Ways to search stuff on the net

Topic: Ways to search stuff on the net (Read 3342 times)

Ways to search stuff on the net

2014-03-06, 08:17:52

In the early days of Google, the saying "Google is your friend" became pretty much a proverb. Google actually still is good for finding the most varied things on the web.

Sometimes I need to find search results on a specific website. The website may have its own search function, but it works like crap. This is when I resort to e.g. site:thedndsanctuary.eu search terms in Google.

There's a problem of principle with internet search engine. They don't show the real web. They show the database accumulated by their own web crawlers. Where the crawler has not been, that you don't see. This problem applies to all search engines, including Google. And the visible results are listed as per some filter rules and algorithms that may or may not be transparent. Still, web search engines mostly work.

There used to be a network called Gopher. It had its own search function. When you search Gopher, what you see is Gopher results, not the results of where some web crawler has had time or desire to visit. Gopher is used for digital library catalogues here. Btw, Opera browser supports Gopher protocol. Awesome.

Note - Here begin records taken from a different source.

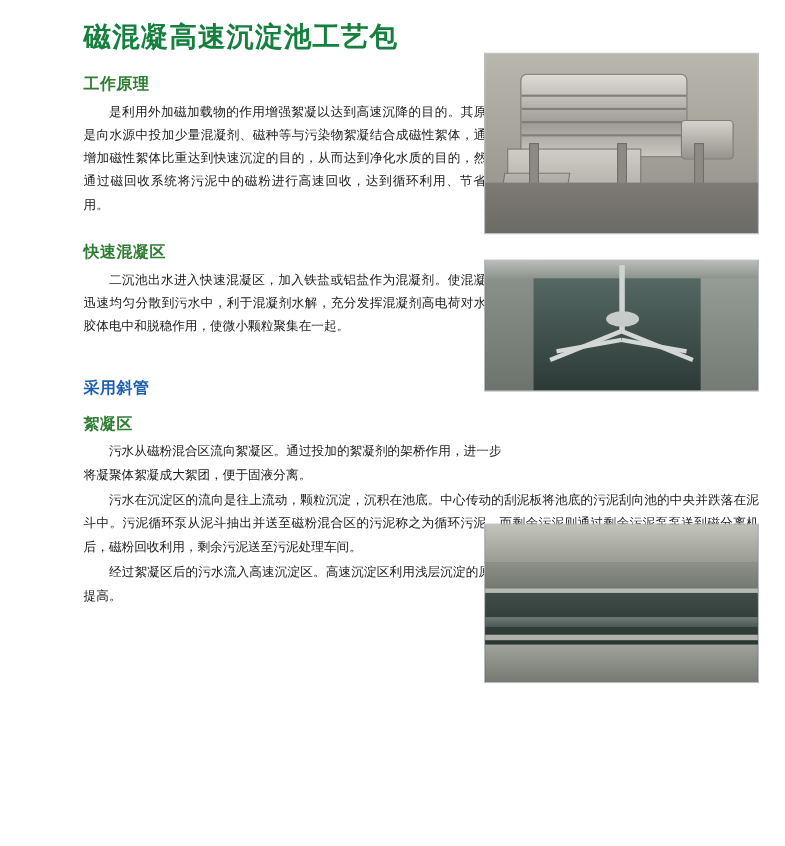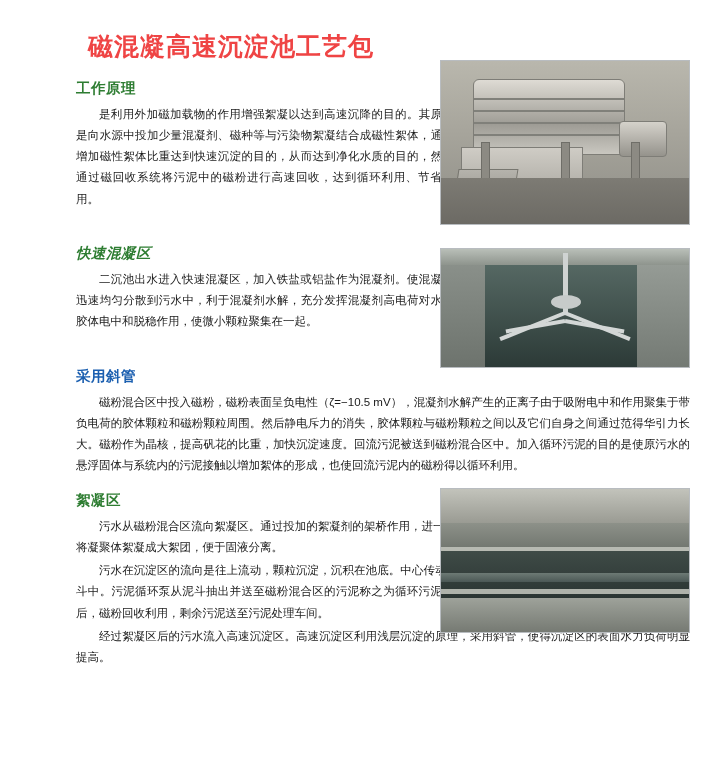"磁混凝高速沉淀池工艺包" .doc-title { color: #ef4444 -> #15803d; margin: 12px -> 0 }
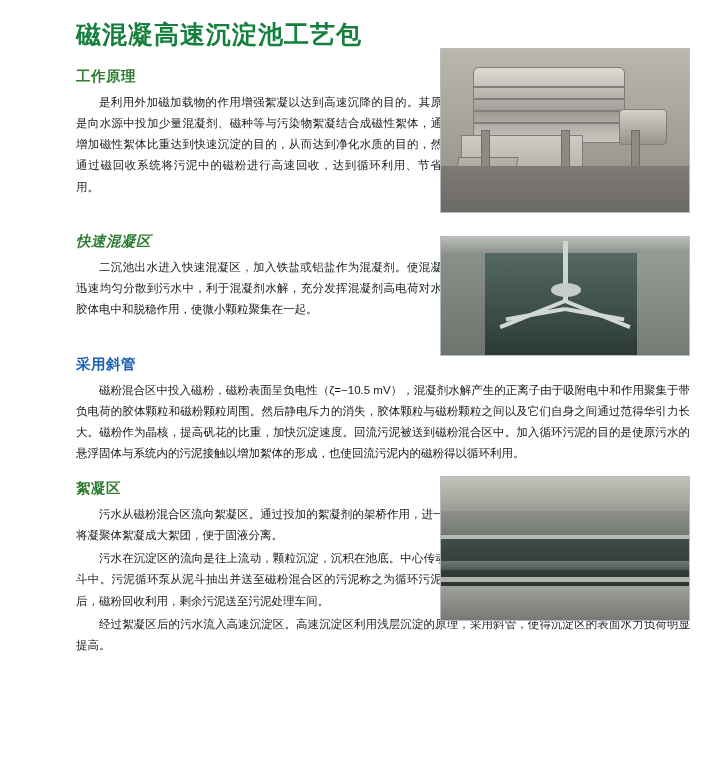"快速混凝区" div.section-head { font-style: italic -> none; margin-top: 34px -> 22px }
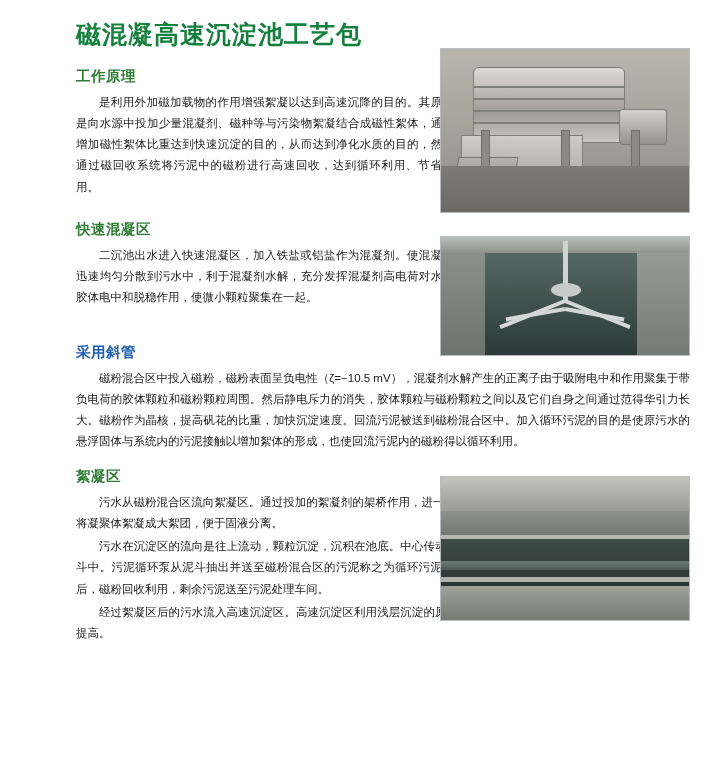"磁粉混合区中投入磁粉，磁粉表面呈负电性（ζ=−10.5" p.body-text { html: <p>磁粉混合区中投入磁粉，磁粉表面呈负电性（ζ=−10.5 mV），混凝剂水解产生的正离子由于吸附电中和作用聚集于带负电荷的胶体颗粒和磁粉颗粒周围。然后静电斥力的消失，胶体颗粒与磁粉颗粒之间以及它们自身之间通过范得华引力长大。磁粉作为晶核，提高矾花的比重，加快沉淀速度。回流污泥被送到磁粉混合区中。加入循环污泥的目的是使原污水的悬浮固体与系统内的污泥接触以增加絮体的形成，也使回流污泥内的磁粉得以循环利用。</p> -> none }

Then there are web search combines or combiners. The one I used to know and worked with when on Windows was Copernic. Basically how it worked was that it included a bunch of search engines (like browsers include these days) and it performed searches in all of them at the same time and then listed the results in a pleasant colourful list. Fantastic.

How do you do? Do you look at results in multiple search engines to give yourself the sense of doing proper research or are you the "I'm feeling Lucky!" type?

Re: Ways to search stuff on the net

Reply #1 – 2014-03-06, 09:56:37

You know what your problem is? You use too many letters.
My advice is to curb it somehow - like keywords in a search query.

Re: Ways to search stuff on the net

Reply #2 – 2014-03-06, 10:01:59

A fair amount of stuff I need is hidden behind paywalls (which I access through VPN) or only available in paper form. Still, Google Scholar requires an almost obligatory look or two to see if it has anything of interest.

Most of my searches are in specialized resources and directories, even if that means something as (seemingly) basal as Wikipedia. What's the point of searching in Google if the first or second result is Wikipedia anyway, and the other sources are likely to be worse? Wikipedia articles tend to have plenty of manually assembled potentially interesting references to pursue.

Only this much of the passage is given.